### ACTIVITY:
Print the records below exactly, with no pictures.
........
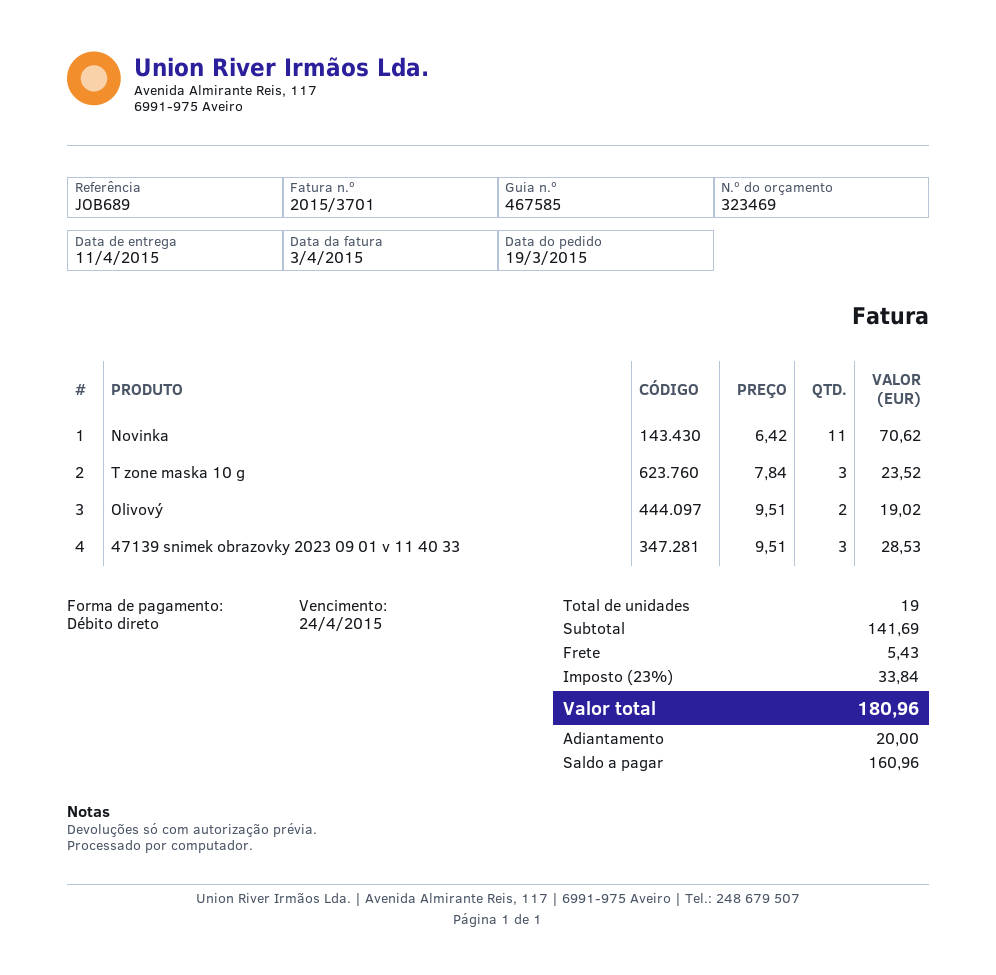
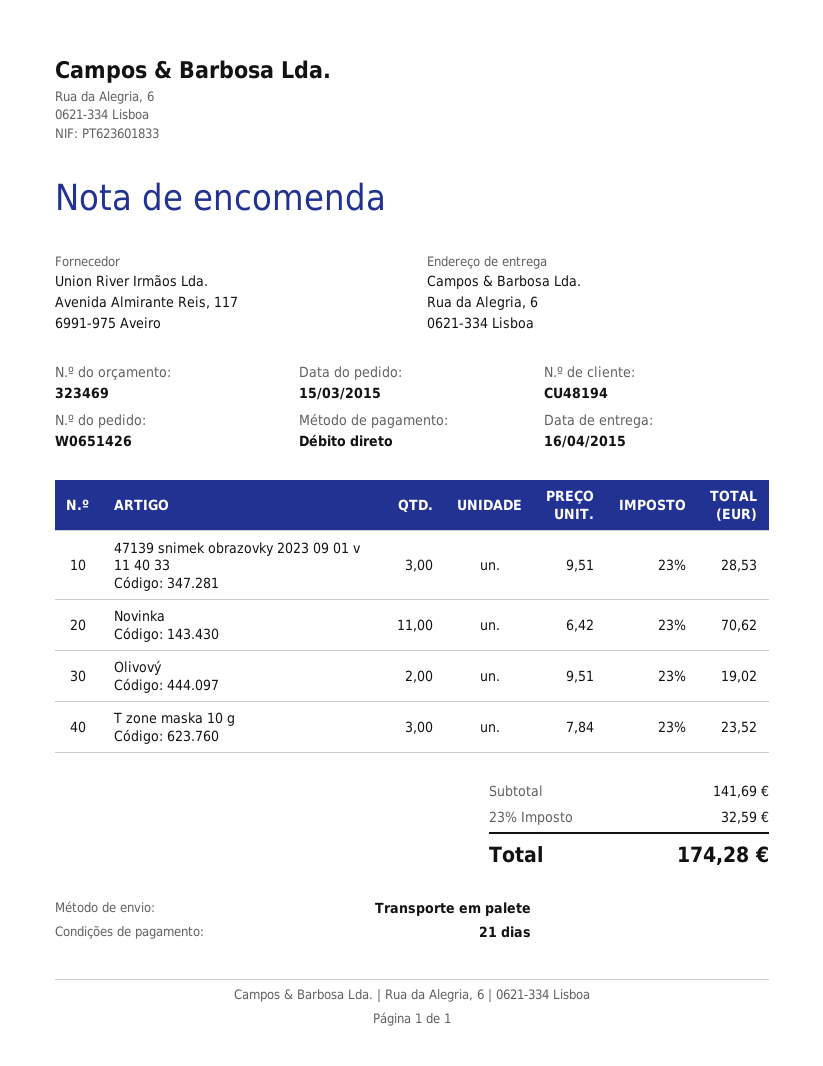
order date: 2015-03-19 -> 2015-03-15
delivery date: 2015-04-11 -> 2015-04-16
shipping: 5.43 -> none
tax: 23% = 33.84 -> 23% = 32.59
total: 180.96 -> 174.28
........
### RESPONSE:
order date: 2015-03-19 -> 2015-03-15
delivery date: 2015-04-11 -> 2015-04-16
shipping: 5.43 -> none
tax: 23% = 33.84 -> 23% = 32.59
total: 180.96 -> 174.28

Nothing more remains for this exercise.